FEMA (Federal Emergency Management) publishes a standardized form called an elevation certificate. A Surveyor usually completes the form, but can also be done by a engineer or architect.
The information on this form is used determine the cost of flood insurance for a specific property located in a high risk flood zone (A, AE, V, VE, etc).
The Elevation Certificate Provides:
- Address, Description, and Usage of Property
- Flood Insurance Rate Map (FIRM) Information
- Flood Zone of the Property
- Base flood elevation for the property
- Number of Feet above the base flood elevation your particular house or commercial property was built.
- Color photos of all sides of the building
Each building on your property will need a separate elevation certificate. You only need it when you property is in a high risk flood zone zones. If your home is in a low or moderate risk zone (X, C, B) you will not need this document.
Is an elevation certificate required?
No. There are three options without an elevation certificate.
1) You can get flood insurance through the National Flood Insurance Program (NFIP) without an elevation certificate. However, flood insurance premiums are thousands or tens of thousands of dollars more without one. We recommend having an elevation certificate on your property when it's in a high risk flood zone like A, AE, V, or VE.
2) You can purchase a flood insurance policy from a private insurer. We offer several options for this, but the availability and price depends on your location in Florida. Their price compared to the NFIP program varies greatly. Sometime it is less expensive. Sometimes it is more expensive.

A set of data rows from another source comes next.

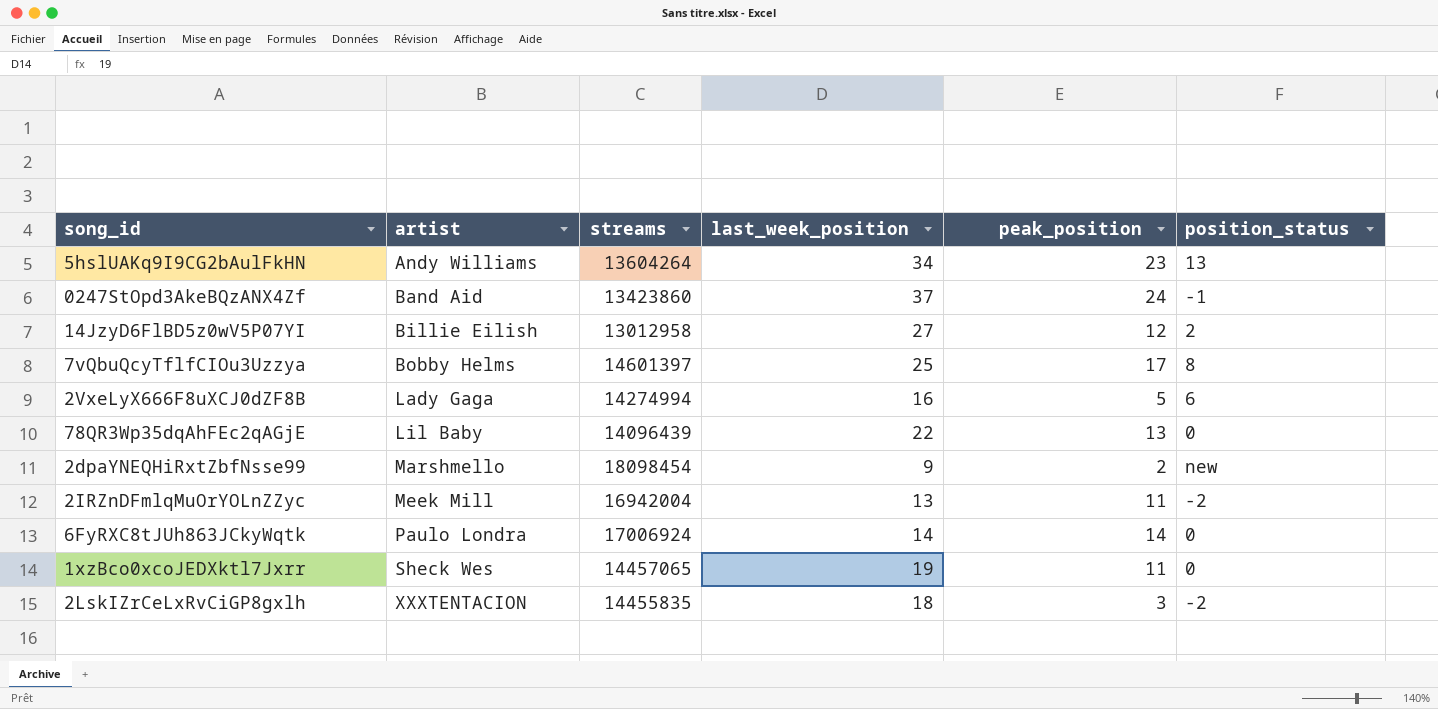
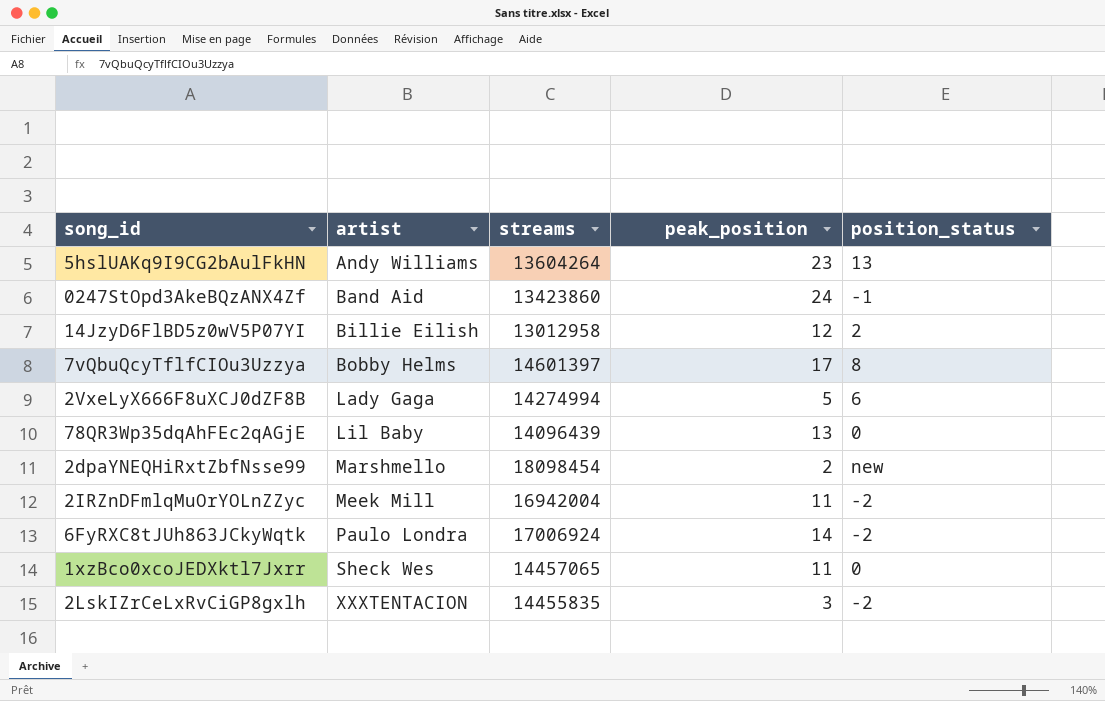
column last_week_position | position: 4 -> none
6FyRXC8tJUh863JCkyWqtk | position_status: 0 -> -2

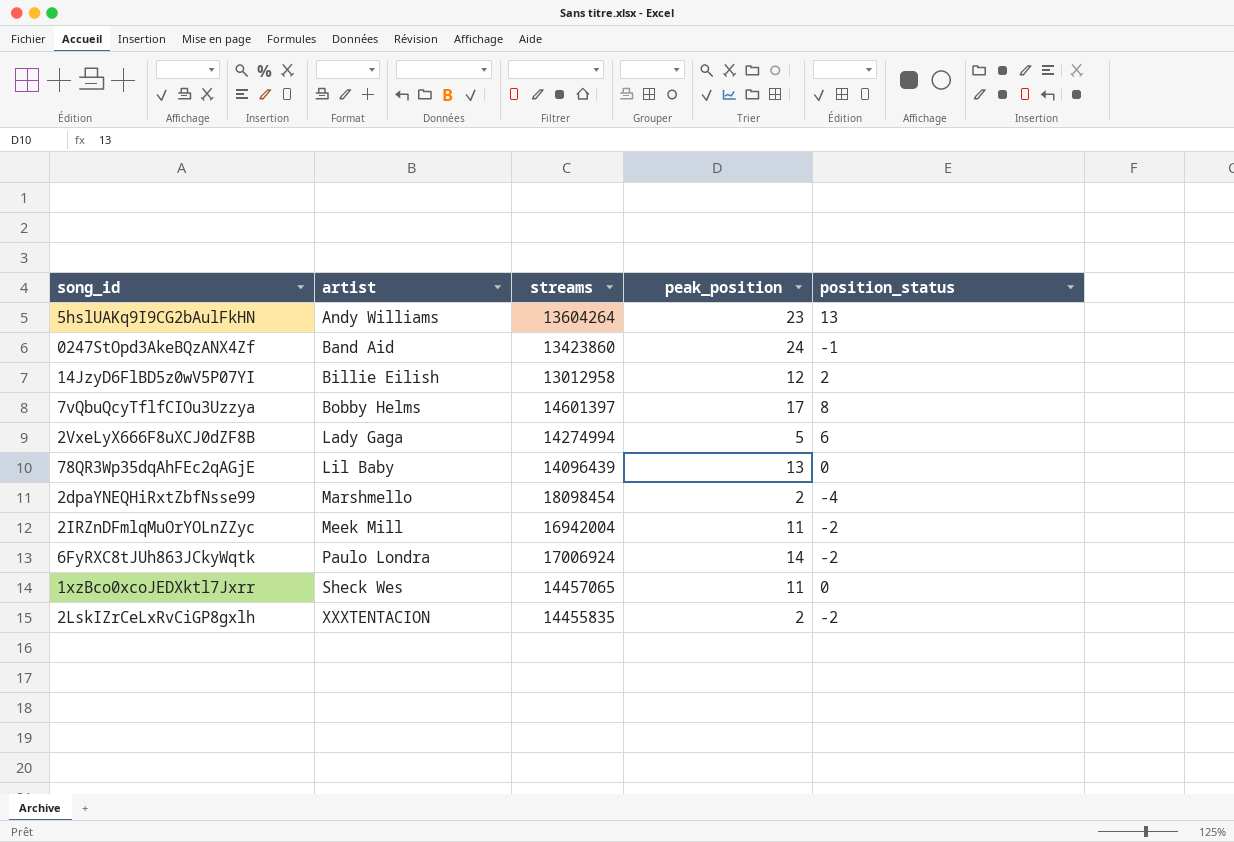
2dpaYNEQHiRxtZbfNsse99 | position_status: new -> -4
2LskIZrCeLxRvCiGP8gxlh | peak_position: 3 -> 2

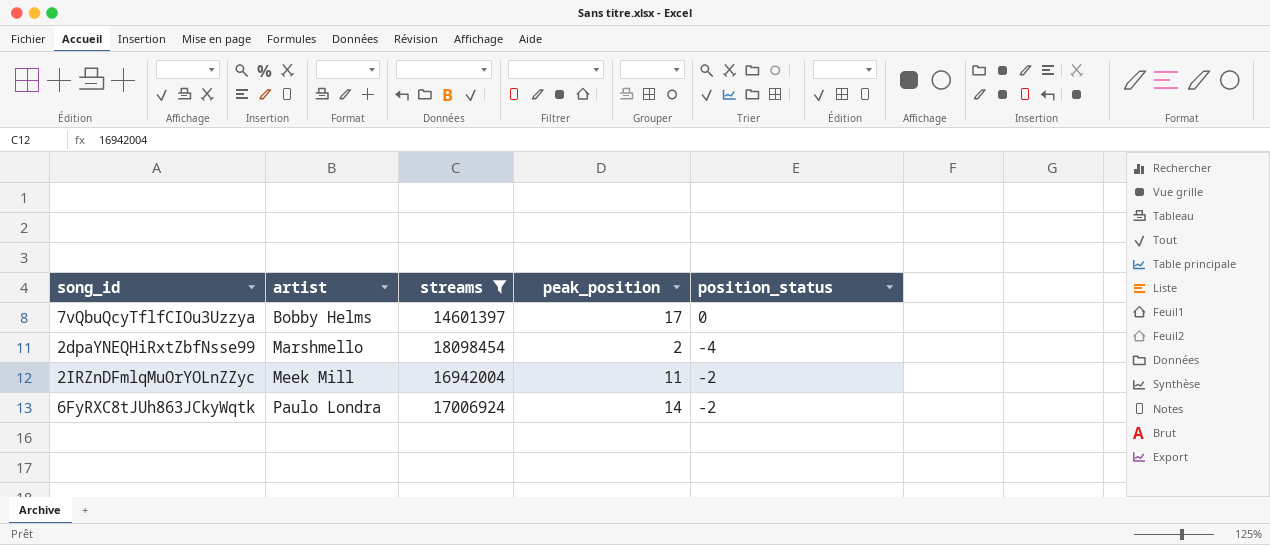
filter: none -> streams >= 14601397
7vQbuQcyTflfCIOu3Uzzya | position_status: 8 -> 0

3) Find a homeowners company that will provide Flood Insurance by endorsement on a homeowners policy. We offer Progressive Home Insurance, American Integrity Homeowners Insurance, and a few others that bundle home and flood on the same policy. This is not common in Florida and is subject to underwriting requirements on the homeowners insurance policy.
Using an Old Elevation Certificate
You can use an old certificate to purchase flood insurance. You can even use one provided by a former owner, as long as there have not been substantial changes to the homes foundation or footprint. If you want to use an older certificate, you will likely be asked by your agent to provide new color photos of the front and rear of the structure. If the property is a condo, check with your condo association to see if they have an elevation certificate or carry flood insurance on your behalf.
How much does a Flood Elevation certificate cost?
If you can't locate your certificate or if FEMA recently changed your flood zone to high-risk, you will want to obtain a new certificate. An elevation certificate results in the most affordable flood insurance in an A, AE, V, or VE zone. If you do not have a Flood elevation certificate, a land surveyor can visit your property and prepare this document for you. The typical cost of an elevation certificate is between $350 and $550. If you are in need of an elevation certificate, you would call a land surveyor.